- _Exercise aim_
Which of the lines in the records below hold the string "Daminion"? Copy every one of them.

- _Data shown_
┄┄┄┄┄┄
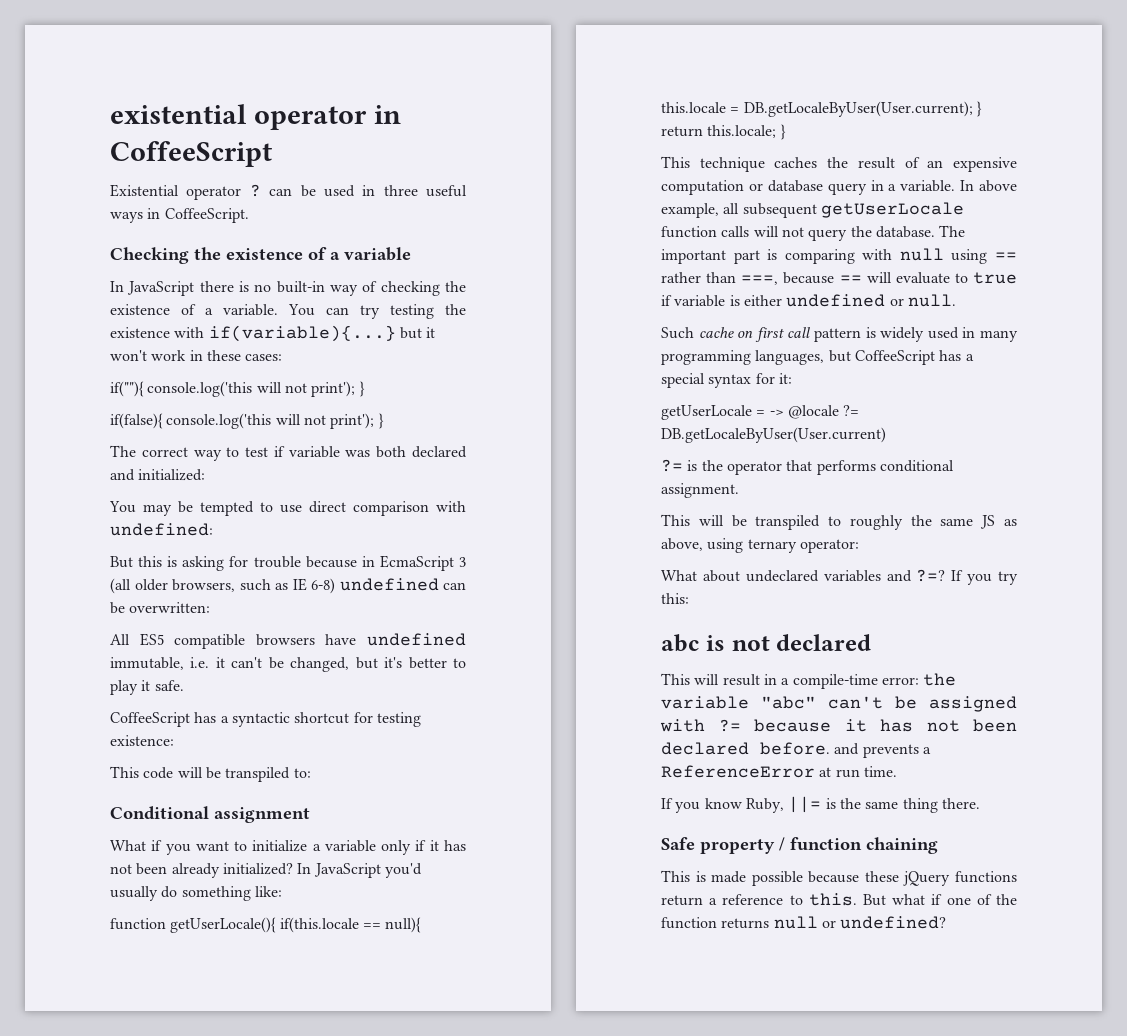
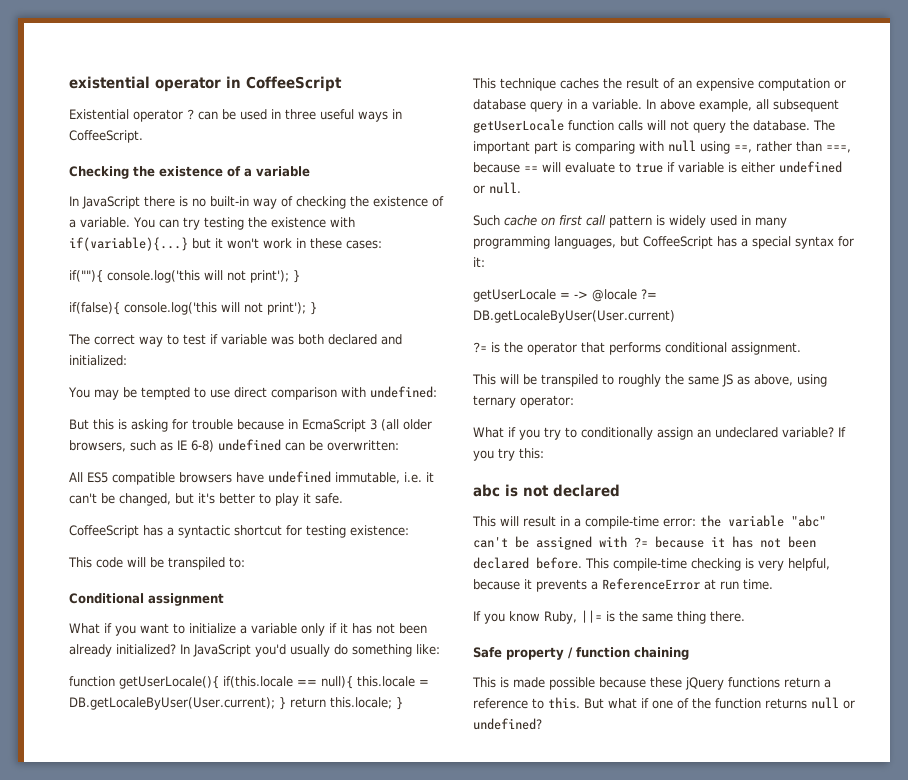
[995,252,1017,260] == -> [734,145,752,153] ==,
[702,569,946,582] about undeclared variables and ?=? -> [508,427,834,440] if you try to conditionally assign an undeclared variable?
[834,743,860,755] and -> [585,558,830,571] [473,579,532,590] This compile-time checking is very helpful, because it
┄┄┄┄┄┄
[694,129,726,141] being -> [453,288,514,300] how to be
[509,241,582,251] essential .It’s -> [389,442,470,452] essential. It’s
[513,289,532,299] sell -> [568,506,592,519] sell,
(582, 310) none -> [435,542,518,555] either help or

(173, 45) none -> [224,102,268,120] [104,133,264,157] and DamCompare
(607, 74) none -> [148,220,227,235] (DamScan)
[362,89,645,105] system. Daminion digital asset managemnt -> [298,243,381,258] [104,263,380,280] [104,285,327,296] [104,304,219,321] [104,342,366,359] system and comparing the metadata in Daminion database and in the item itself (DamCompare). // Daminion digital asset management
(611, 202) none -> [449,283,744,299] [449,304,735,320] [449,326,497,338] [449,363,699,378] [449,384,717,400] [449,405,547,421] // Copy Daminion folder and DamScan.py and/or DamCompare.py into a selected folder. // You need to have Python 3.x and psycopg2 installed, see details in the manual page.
┄┄┄┄┄┄
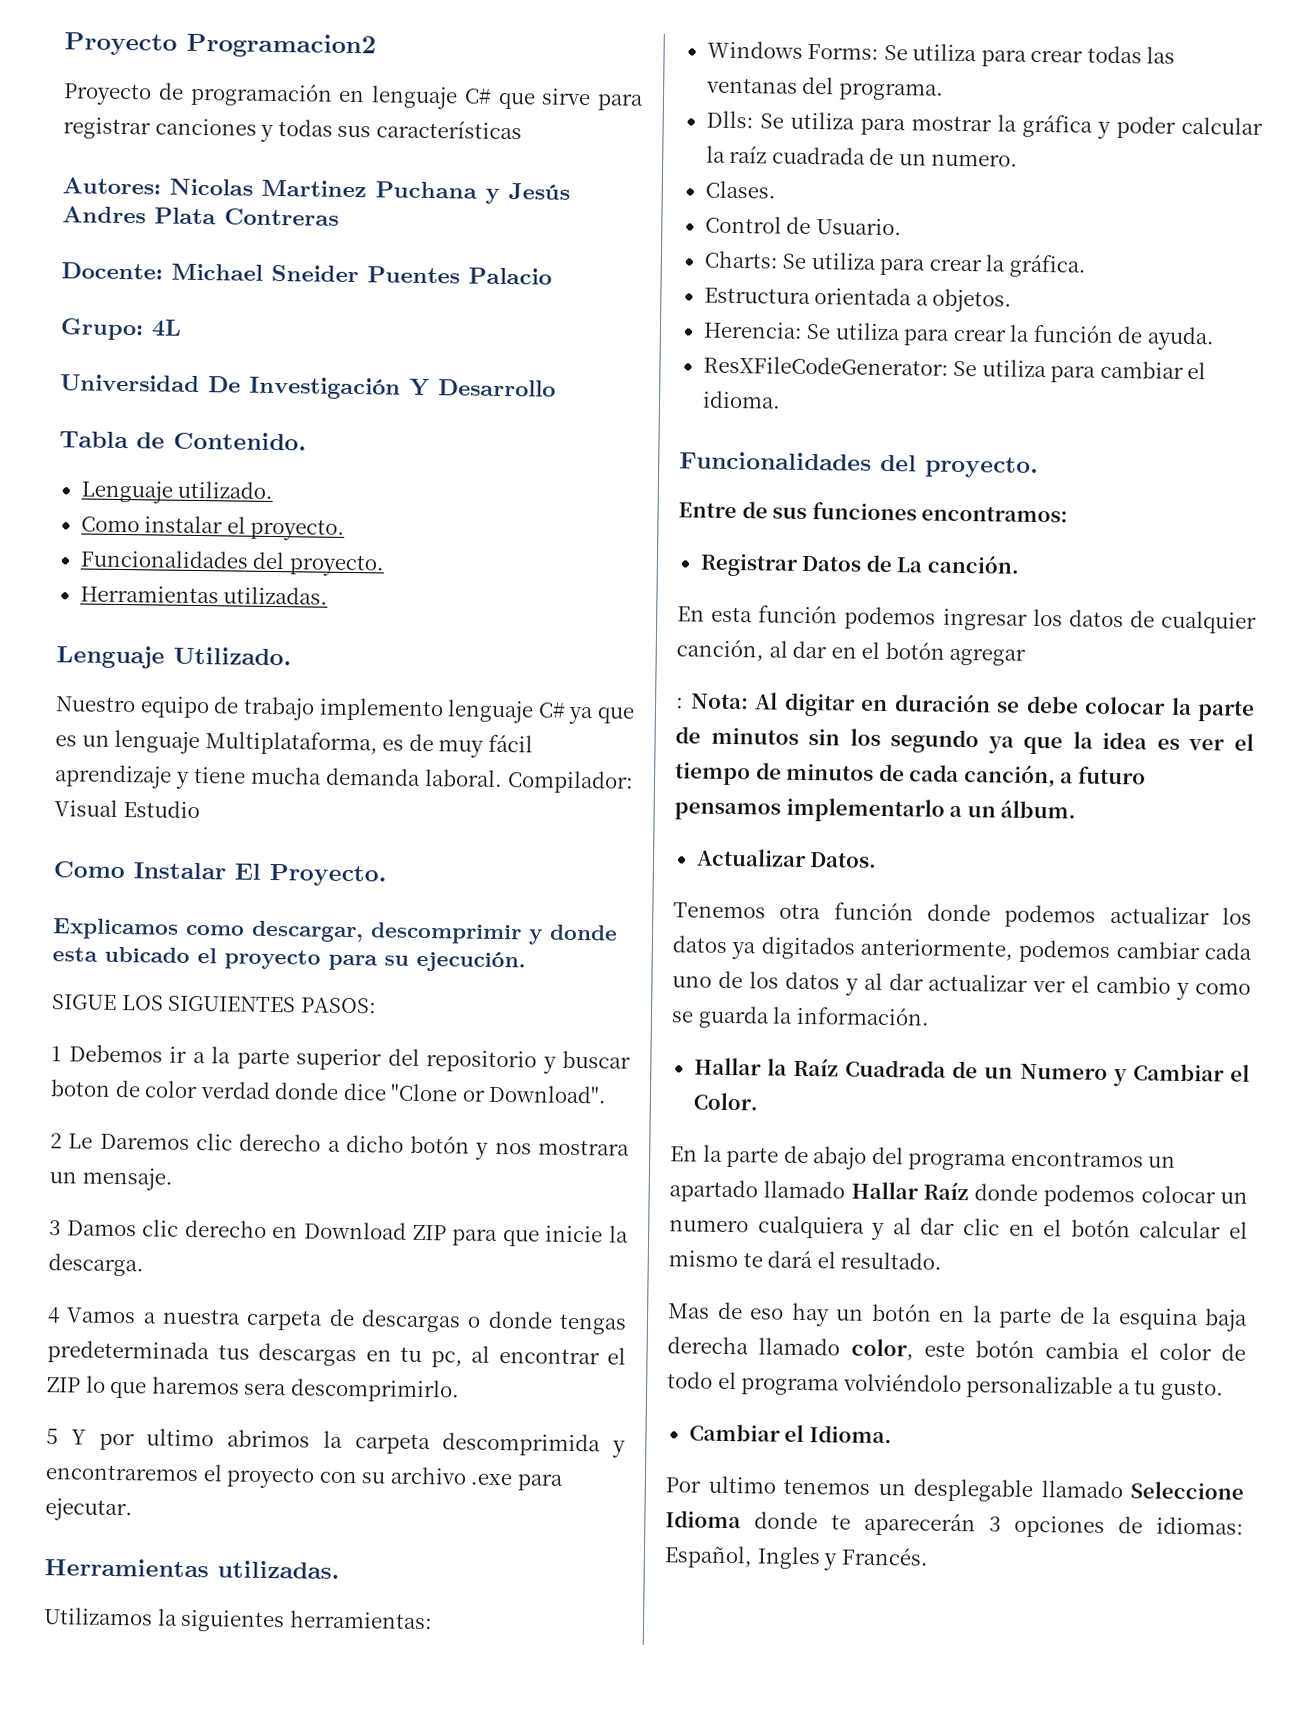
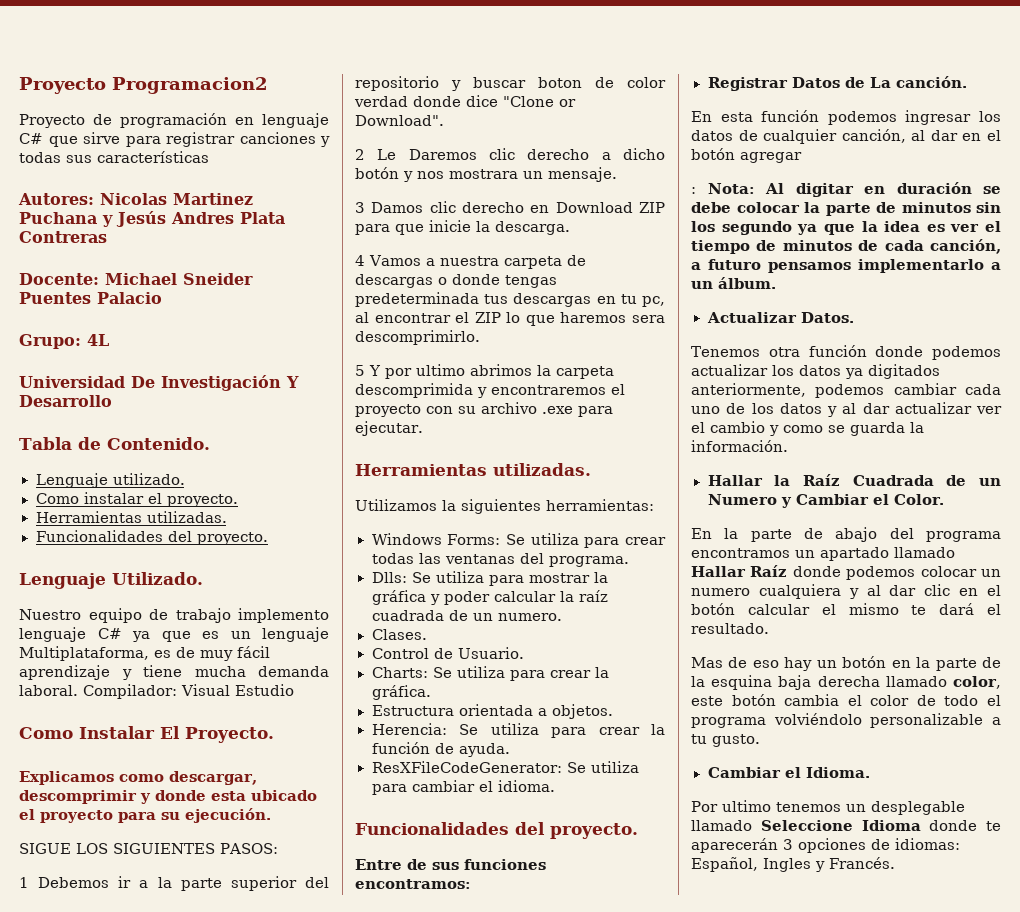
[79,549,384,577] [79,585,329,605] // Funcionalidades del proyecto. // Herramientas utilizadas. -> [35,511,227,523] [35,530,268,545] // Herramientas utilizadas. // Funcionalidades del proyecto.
┄┄┄┄┄┄
- _The answer_
[362,89,645,105] system. Daminion digital asset managemnt -> [298,243,381,258] [104,263,380,280] [104,285,327,296] [104,304,219,321] [104,342,366,359] system and comparing the metadata in Daminion database and in the item itself (DamCompare). // Daminion digital asset management
(611, 202) none -> [449,283,744,299] [449,304,735,320] [449,326,497,338] [449,363,699,378] [449,384,717,400] [449,405,547,421] // Copy Daminion folder and DamScan.py and/or DamCompare.py into a selected folder. // You need to have Python 3.x and psycopg2 installed, see details in the manual page.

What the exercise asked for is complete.